Today marks the 18th anniversary of the 9/11 attacks. For most Americans, it’s a day to reflect on the people we lost and to consider the profound ways in which our country has changed since that fateful date. For most Americans, it’s a day to come together as a nation, to forget our petty differences for a while and project a confident, unified front to the world. For Donald Trump, it’s a day to make incredibly vague, nonsensical threats.
While speaking at the Pentagon today, the president tried to sound tough and strong, two attributes which it’s clear by now he’s never possessed. Throwing in a dash of fearmongering for good measure, Trump promised that if anyone ever “dares to strike our land” again, the United States will respond with overwhelming military force.
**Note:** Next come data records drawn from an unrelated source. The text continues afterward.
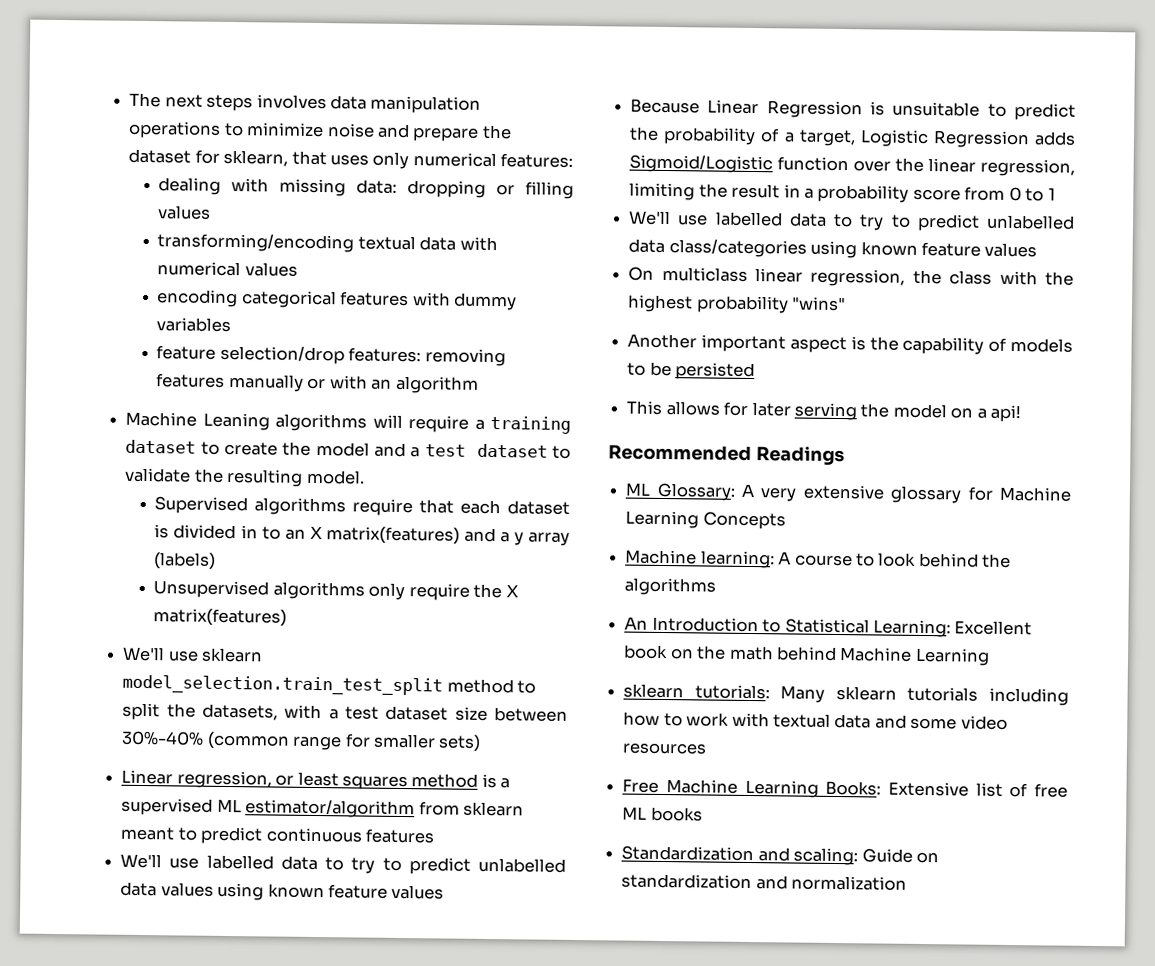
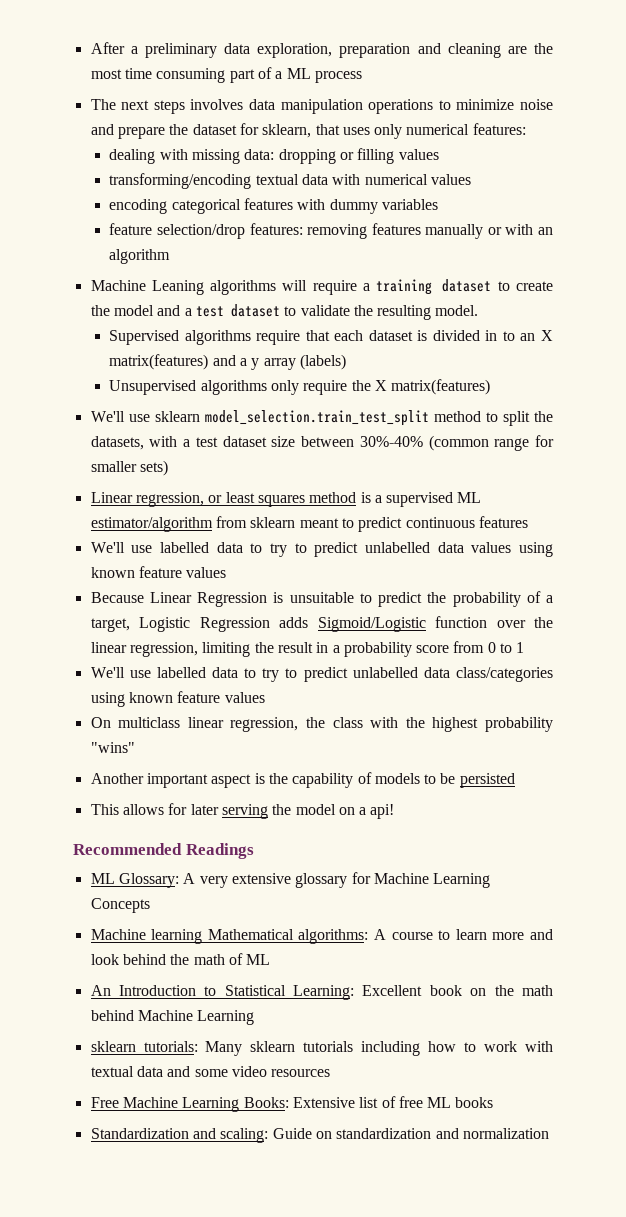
+ After a preliminary data exploration, preparation and cleaning are the most time consuming part of a ML process
- Machine learning: A course to look behind the algorithms
+ Machine learning Mathematical algorithms: A course to learn more and look behind the math of ML

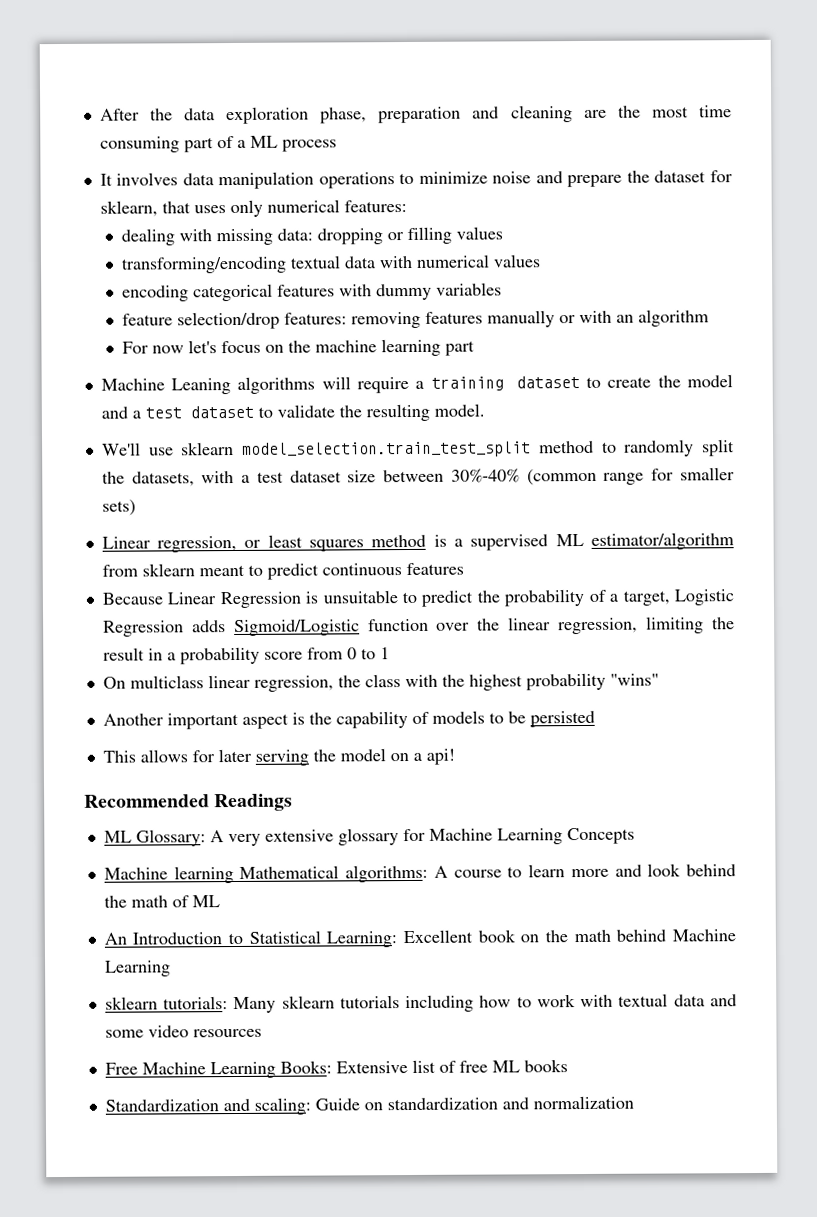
- After a preliminary data exploration, preparation and cleaning are the most time consuming part of a ML process
+ After the data exploration phase, preparation and cleaning are the most time consuming part of a ML process
- The next steps involves data manipulation operations to minimize noise and prepare the dataset for sklearn, that uses only numerical features:
+ It involves data manipulation operations to minimize noise and prepare the dataset for sklearn, that uses only numerical features:
+ For now let's focus on the machine learning part
- Supervised algorithms require that each dataset is divided in to an X matrix(features) and a y array (labels)
- Unsupervised algorithms only require the X matrix(features)
- We'll use sklearn model_selection.train_test_split method to split the datasets, with a test dataset size between 30%-40% (common range for smaller sets)
+ We'll use sklearn model_selection.train_test_split method to randomly split the datasets, with a test dataset size between 30%-40% (common range for smaller sets)
- We'll use labelled data to try to predict unlabelled data values using known feature values
- We'll use labelled data to try to predict unlabelled data class/categories using known feature values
Then, in a move that immediately and presumably unintentionally undermined any sense of patriotism he was attempting to channel, the president brought up the recent debacle in which he invited and then uninvited the Taliban to visit Camp David for peace talks on the week of the 9/11 anniversary.
The move was widely slammed as deeply inconsiderate and even cruel, with many asking why he and his team wouldn’t have picked some other week, any other week, to hold talks with the brutal theocratic thugs who aided Al-Qaeda in the leadup to the 2001 terror attacks. In his speech today, Trump tried to claim credit for calling off the Taliban meeting but refused to admit that he should never have been planning it the way he did in the first place.
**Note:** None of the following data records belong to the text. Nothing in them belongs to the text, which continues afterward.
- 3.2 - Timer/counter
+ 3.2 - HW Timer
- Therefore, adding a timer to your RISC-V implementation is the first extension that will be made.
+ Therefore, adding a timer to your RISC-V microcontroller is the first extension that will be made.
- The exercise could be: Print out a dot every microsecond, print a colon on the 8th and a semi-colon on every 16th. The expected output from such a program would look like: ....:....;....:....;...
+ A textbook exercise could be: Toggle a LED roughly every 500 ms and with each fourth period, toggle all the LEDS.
President Trump then hit the weirdest part of his rambling, disingenuous speech. He said that if the terrorists behind 9/11—almost all of whom, including mastermind Osama Bin Laden, it should be noted are now dead—the United States will “go wherever they are” and use “power the likes of which the United States has never used before.”
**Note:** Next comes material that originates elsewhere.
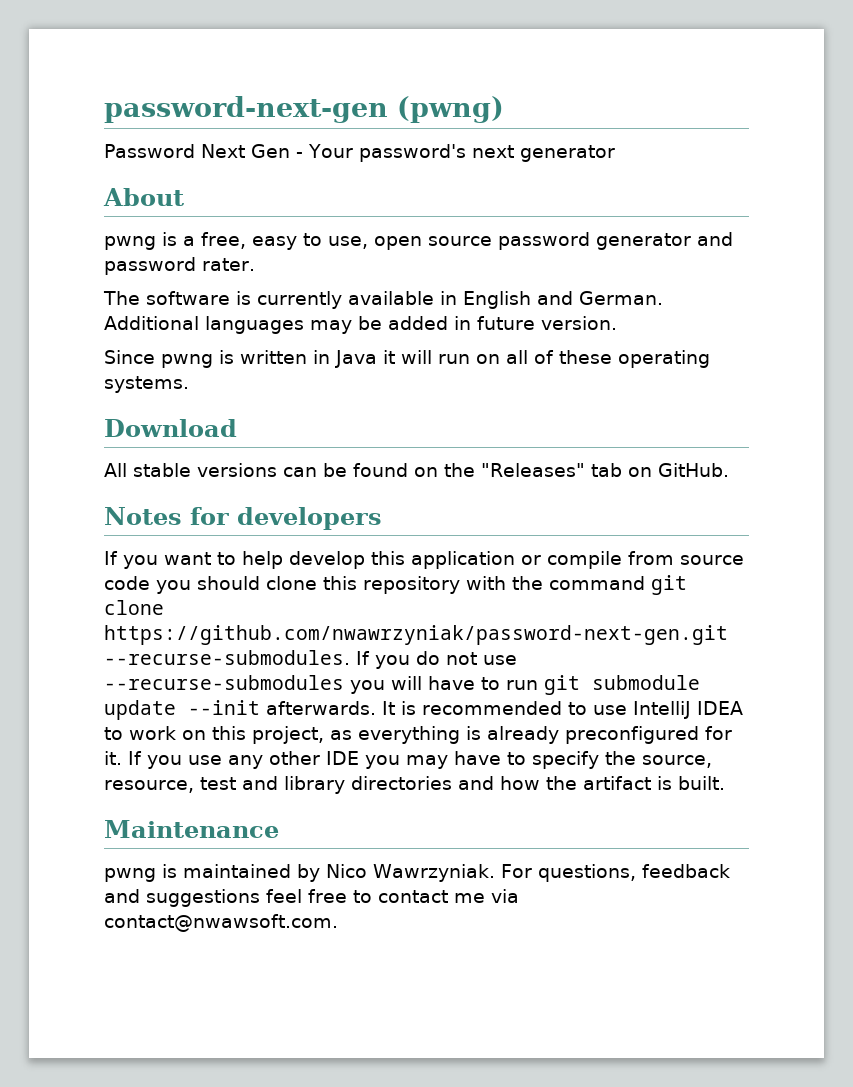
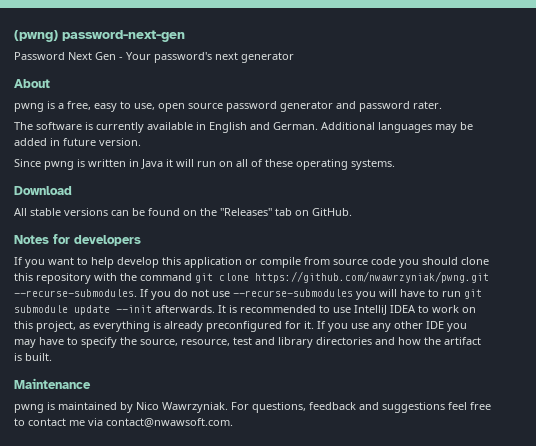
- password-next-gen (pwng)
+ (pwng) password-next-gen
- If you want to help develop this application or compile from source code you should clone this repository with the command git clone https://github.com/nwawrzyniak/password-next-gen.git --recurse-submodules.
+ If you want to help develop this application or compile from source code you should clone this repository with the command git clone https://github.com/nwawrzyniak/pwng.git --recurse-submodules.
“And I’m not even talking about nuclear power. They will never have seen anything like what will happen to them,” he added ominously. He failed to explain what could possibly be more powerful than nuclear weapons, presumably because no such weapons exist. Rather than speaking honestly on this somber day, he elected to use the same sort of bombastic, hyperbolic language he regularly uses to make himself appear bigger and more successful than everyone else. Just like he insists his presidency is the greatest in history, so too he insists that the United States under his leadership has weapons even deadlier than nukes.
The statement was absurd not only because of how nonsensical it was, but because Trump actually wants us to believe he cares about America’s national security. This is a man who still refuses to accept that Russia undermined our elections with cyberattacks despite the overwhelming evidence and who refuses to take steps to prevent it from happening again. He endangers our most valuable spies to the point that they have to be recalled, he tweets out images from our spy satellites, he routinely coddles our enemies, and yet wants us to think he’s keeping us safe. The simple, inarguable fact is that until this self-serving overinflated mobster is voted out of office it will be impossible to ensure any real sense of national security.
America is and always will be worth defending. Donald Trump will never be the person to do it.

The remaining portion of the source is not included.